Como cada septiembre, esperamos la primavera y las fiestas patrias. Este año con impaciencia, pues se ha demorado. Ha sido un invierno seco, hostil, interminable como la peste o el rencor que a ratos vimos instalados en nuestro Chile. Esperamos ahora el renacer, como luz al final de un túnel. Tímidamente, el albor pareciera estar llegando.
No todo ha sido superado, pero hay señales, así queremos creer, de que lentamente podremos recuperar la riqueza de la vida en comunidad; también, una parte de nuestra humanidad. Cosas tan sencillas como el darse la mano, mirarse a los ojos, abrazarse o caminar juntos. También el goce de la presencia del otro en el trabajo, el café compartido; en fin, toda aquella dimensión de nuestra realidad que la tecnología, las pantallas remotas no pudieron (ni podrán) reemplazar.
Para los cristianos, hay un signo familiar en esta suerte de amanecer tras la oscuridad. Lo conocemos, lo reconocemos, no es posible dejar de evocarlo. Se trata del centro mismo de nuestra fe, la certidumbre de Cristo resucitado. “Lumen Cristi”, como dice el pregón pascual anunciando la llegada de la luz, el fin de las tinieblas, el triunfo de la vida sobre la muerte.
La patria chilena, la tierra de nuestros padres que sigue estando allí, con su legado y su cultura, su espíritu.
Un signo para los cristianos, pero además una tarea para la vivencia alegre de esta primavera que la patria celebra. Es el signo de la resurrección en que creemos. Hay una oportunidad, quizás un mandato, de que esta esperanza la hagamos extensiva a tantas otras pérdidas, a tanta tiniebla e incertidumbre que aún se ciernen sobre nuestro país y el mundo. Así lo plantea con maravillosa claridad el papa Francisco en su homilía de Pascua justo este año de pandemia: “Él nos precede siempre: en la cruz del sufrimiento, de la desolación y de la muerte, así como en la gloria de una vida que resurge, de una historia que cambia, de una esperanza que renace”.
Esa es la reflexión que emerge, el formidable desafío de cómo transmitir, cómo proponer a nuestra patria lo que tanto requiere, “la esperanza que siempre renace”, nada menos que lo más profundo de nuestras confianzas.
Hay que celebrar, ¡y bien celebrado! Es necesario, saludable incluso, que participemos con alegría en este mes patrio. Nunca más necesario, nunca más esperanzados. Mas la celebración no debe ser solo un gozoso evento (¡que lo es!) o una fiesta comunitaria (¡que también lo es!), sino que debe ser también un signo, una propuesta hacia lo público, a la sociedad entera, la proyección del mensaje que escucharon las mujeres del Evangelio: “No tengan miedo, Él resucitó” (Mt, 28,5).
La buena nueva que debemos compartir, la luz que siempre vuelve y disipa las tinieblas.
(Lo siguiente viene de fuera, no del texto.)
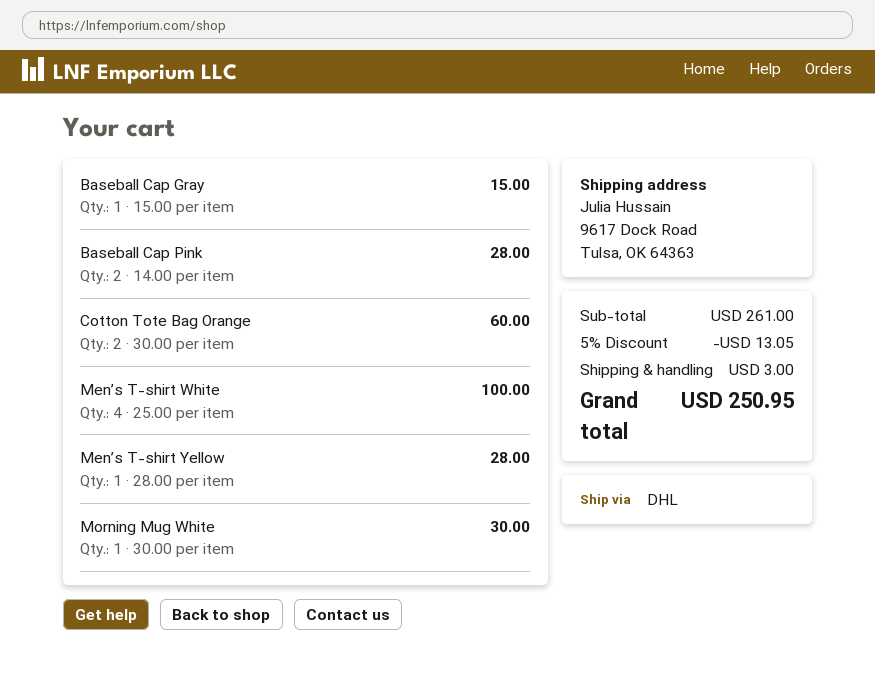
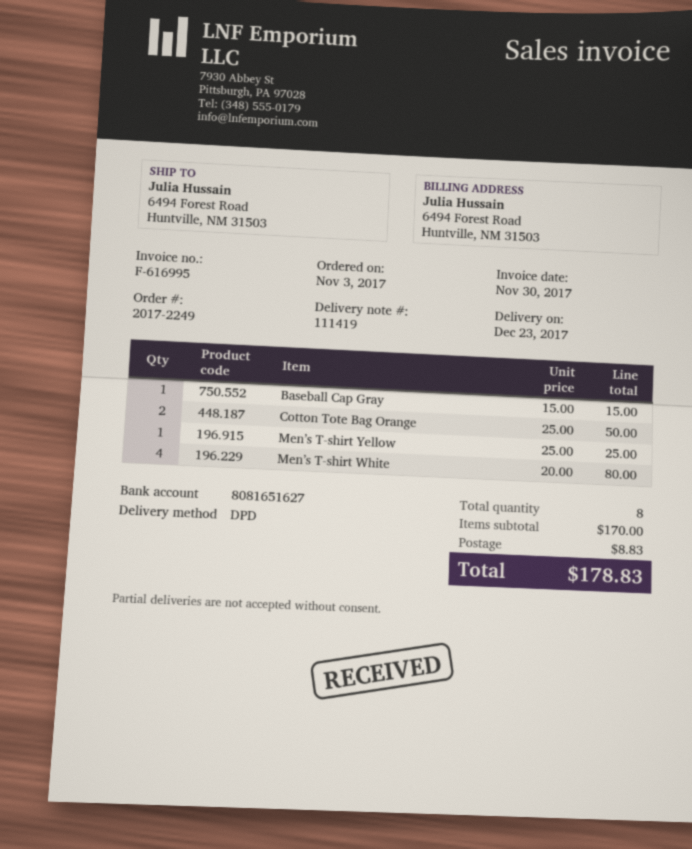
shipping method: DHL -> DPD
ship to: 9617 Dock Road, Tulsa, OK 64363 -> 6494 Forest Road, Huntville, NM 31503
Baseball Cap Pink: 2 x 14.00 = 28.00 -> none
Cotton Tote Bag Orange: 2 x 30.00 = 60.00 -> 2 x 25.00 = 50.00
Men’s T-shirt White: 4 x 25.00 = 100.00 -> 4 x 20.00 = 80.00
Men’s T-shirt Yellow: 1 x 28.00 = 28.00 -> 1 x 25.00 = 25.00
Morning Mug White: 1 x 30.00 = 30.00 -> none
subtotal: 261.00 -> 170.00
discount: 5% = 13.05 -> none
shipping: 3.00 -> 8.83
total: 250.95 -> 178.83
Es la vivencia propuesta para este mes. Celebrar con alegría en momentos difíciles, cuando la noción misma de “patria” parece estar en cuestión. Pero no hace mucho la patria era un sentimiento compartido, la emoción nos embargaba ante los símbolos patrios o al vate recitando: “Patria, mi patria, toda rodeada de agua combatiente y nieve combatida…” (Neruda). Ahora que dudamos de cuáles son los símbolos, los héroes, la bandera o el lenguaje correcto, mantenemos la certeza que, en el fondo, sigue existiendo una patria. La patria chilena, la tierra de nuestros padres que sigue estando allí, con su legado y su cultura, su espíritu, independiente de cómo la representemos. Es sencillamente lo que somos, lo que nos fue dado y vive en nosotros con sus luces y sus sombras.
¡Arriba la patria! se ha transformado en una tarea. Es proyectar la esperanza, la resurrección hoy tan palpable: Quizás sea la primavera, la fiesta dieciochera, o el reencuentro que nos regala la pausa de la pandemia. Es también un mandato. Se trata del centro del mensaje del Evangelio, la buena nueva que debemos compartir, la luz que siempre vuelve y disipa las tinieblas.
¿Cómo vivo este mes patrio junto a mis seres queridos? ¿qué quiero rescatar y celebrar de mi patria durante este mes? ¿qué queremos agradecerle a Dios sobre nuestra patria?